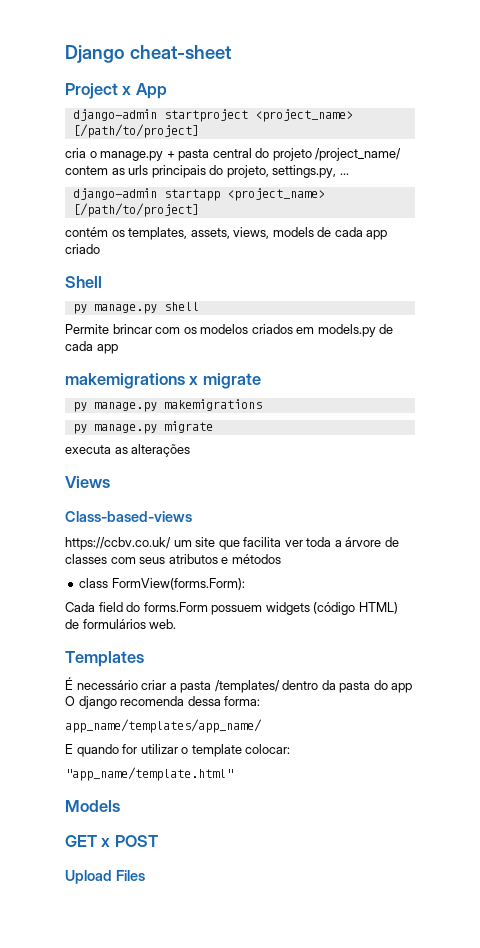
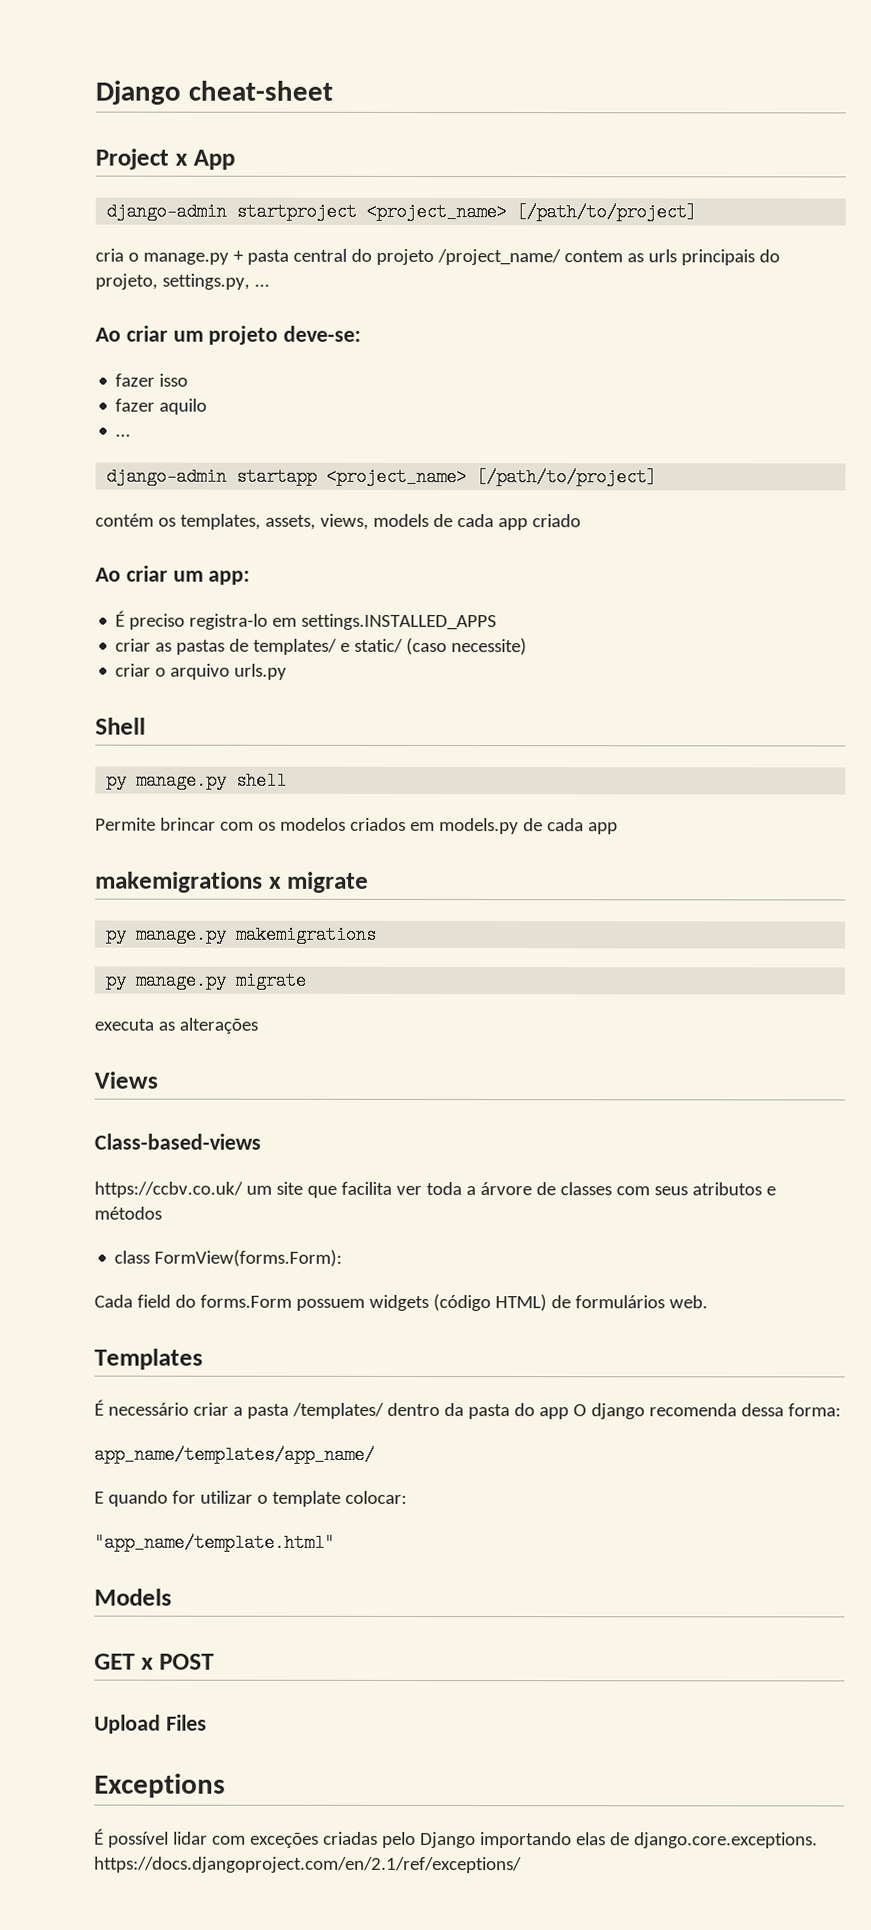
+ Ao criar um projeto deve-se:
+ fazer isso
+ fazer aquilo
+ ...
+ Ao criar um app:
+ É preciso registra-lo em settings.INSTALLED_APPS
+ criar as pastas de templates/ e static/ (caso necessite)
+ criar o arquivo urls.py
+ Exceptions
+ É possível lidar com exceções criadas pelo Django importando elas de django.core.exceptions. https://docs.djangoproject.com/en/2.1/ref/exceptions/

━━━

WORK TASK: The expected output is the complete listing, word for word, without any picture.

RESPONSE TO THE TASK:
+ Ao criar um projeto deve-se:
+ fazer isso
+ fazer aquilo
+ ...
+ Ao criar um app:
+ É preciso registra-lo em settings.INSTALLED_APPS
+ criar as pastas de templates/ e static/ (caso necessite)
+ criar o arquivo urls.py
+ Exceptions
+ É possível lidar com exceções criadas pelo Django importando elas de django.core.exceptions. https://docs.djangoproject.com/en/2.1/ref/exceptions/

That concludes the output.